Poder e Governo
Ministro Luís Felipe Salomão toma posse como presidente do STJ; saiba quem é
Magistrado está há 18 anos na Corte e recentemente foi um dos relatores do processo administrativo que puniu Marco Buzzi por episódios de assédio e importunação sexual
O ministro Luís Felipe Salomão toma posse nesta quarta-feira como presidente do Superior Tribunal de Justiça (STJ) , Corte que integra há 18 anos. Ele foi vice-presidente e foi corregedor nacional de Justiça, entre 2022 e 2024, assim como ministro do Tribunal Superior Eleitoral (TSE) e corregedor-geral eleitoral, durante as eleições de 2018 e 2020.
Seu vice-presidente será o ministro Mauro Campbell , atual corregedor nacional da Justiça. Tal carga, por sua vez, deverá ser reforçada por Benedito Gonçalves , já aprovada em sabatina no Senado.
Antes, as eleições para a presidência se davam por aclamação, mas, no ano passado, foi definido que os próximos pleitos retornariam ao modelo de votação secreta dos integrantes da Corte. A eleição da nova gestão do STJ ocorreu em abril, por unanimidade.
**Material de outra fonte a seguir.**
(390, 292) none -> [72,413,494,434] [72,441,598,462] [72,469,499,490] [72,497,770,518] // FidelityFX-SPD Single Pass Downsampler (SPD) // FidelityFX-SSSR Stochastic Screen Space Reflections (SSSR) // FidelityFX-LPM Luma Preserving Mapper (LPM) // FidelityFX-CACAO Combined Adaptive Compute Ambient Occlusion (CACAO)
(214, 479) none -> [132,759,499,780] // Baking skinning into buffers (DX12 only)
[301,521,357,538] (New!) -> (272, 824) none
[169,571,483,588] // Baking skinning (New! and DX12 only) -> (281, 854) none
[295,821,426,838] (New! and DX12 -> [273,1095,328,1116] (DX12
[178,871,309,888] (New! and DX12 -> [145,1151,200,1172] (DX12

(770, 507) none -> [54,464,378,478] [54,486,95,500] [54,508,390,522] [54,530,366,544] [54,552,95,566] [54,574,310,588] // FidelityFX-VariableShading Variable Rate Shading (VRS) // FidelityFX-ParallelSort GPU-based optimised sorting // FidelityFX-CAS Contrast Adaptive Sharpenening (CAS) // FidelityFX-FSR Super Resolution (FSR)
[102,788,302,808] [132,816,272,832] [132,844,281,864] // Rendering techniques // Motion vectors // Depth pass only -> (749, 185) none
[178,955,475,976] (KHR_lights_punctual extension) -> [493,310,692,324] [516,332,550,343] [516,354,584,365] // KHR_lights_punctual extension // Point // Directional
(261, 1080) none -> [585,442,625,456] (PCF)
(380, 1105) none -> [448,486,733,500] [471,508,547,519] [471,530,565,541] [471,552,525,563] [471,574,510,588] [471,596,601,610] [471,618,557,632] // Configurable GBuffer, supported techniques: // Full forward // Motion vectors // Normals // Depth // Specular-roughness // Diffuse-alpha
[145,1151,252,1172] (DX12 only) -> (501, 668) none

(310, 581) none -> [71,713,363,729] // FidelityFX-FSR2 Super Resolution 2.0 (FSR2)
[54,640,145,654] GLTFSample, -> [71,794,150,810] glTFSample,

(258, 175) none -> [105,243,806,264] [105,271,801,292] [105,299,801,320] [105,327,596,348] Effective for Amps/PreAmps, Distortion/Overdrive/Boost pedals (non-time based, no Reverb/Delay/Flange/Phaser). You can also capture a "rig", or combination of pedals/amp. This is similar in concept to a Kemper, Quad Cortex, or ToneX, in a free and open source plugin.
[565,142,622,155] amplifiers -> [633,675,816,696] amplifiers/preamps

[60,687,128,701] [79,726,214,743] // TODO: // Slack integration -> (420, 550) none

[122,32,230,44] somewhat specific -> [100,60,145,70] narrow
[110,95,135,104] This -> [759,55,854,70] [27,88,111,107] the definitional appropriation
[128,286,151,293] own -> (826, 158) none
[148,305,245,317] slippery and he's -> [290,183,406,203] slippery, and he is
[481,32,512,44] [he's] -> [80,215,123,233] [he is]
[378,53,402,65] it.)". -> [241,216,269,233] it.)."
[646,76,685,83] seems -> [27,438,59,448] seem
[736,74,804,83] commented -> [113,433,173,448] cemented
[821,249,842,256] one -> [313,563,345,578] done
Natural de Salvador , Salomão é formado em direito pela Universidade Federal do Rio de Janeiro , foi promotor do Ministério Público de São Paulo , juiz da 2ª Vara Empresarial do Rio e desembargador da Corte fluminense. O ministro passou a integrar os quadros do Superior Tribunal de Justiça em junho de 2008, indicado pelo presidente Luiz Inácio Lula da Silva .
Antes de assumir a vice-presidência do STJ, Salomão foi corregedor-nacional de Justiça entre 2022 e 2024. Na época, foi responsável pelas decisões que suspenderam perfis em redes sociais de diversos magistrados em razão de manifestações político-partidárias, vedadas à classe. Ainda foram aceitas investigações sobre suposta venda de sentenças, em especial um caso de Mato Grosso que acabou processado ao Supremo Tribunal Federal.
Enquanto corregedor, Salomão também determinou auditorias nas duas instâncias da Operação Lava-Jato no Paraná. Os resultados obtidos na elaboração de um relatório, aprovado pelo Conselho Nacional de Justiça , que indicaram supostos crimes de peculato, corrupção e prevaricação. Os resultados resultaram na abertura de processos administrativos e foram encaminhados ao Supremo Tribunal Federal e à Procuradoria-Geral da República.
No discurso de demissão do CNJ, Salomão chegou a afirmar que o “bom juiz não quer conviver com quem sujo a toga, utilizando-a com fim político ou mediante desvio de qualquer natureza”.
Antes do CNJ, Salomão integrou o Tribunal Superior Eleitoral por quatro anos, entre 2017 e 2021, atuando inclusive como corregedor-geral da Justiça Eleitoral.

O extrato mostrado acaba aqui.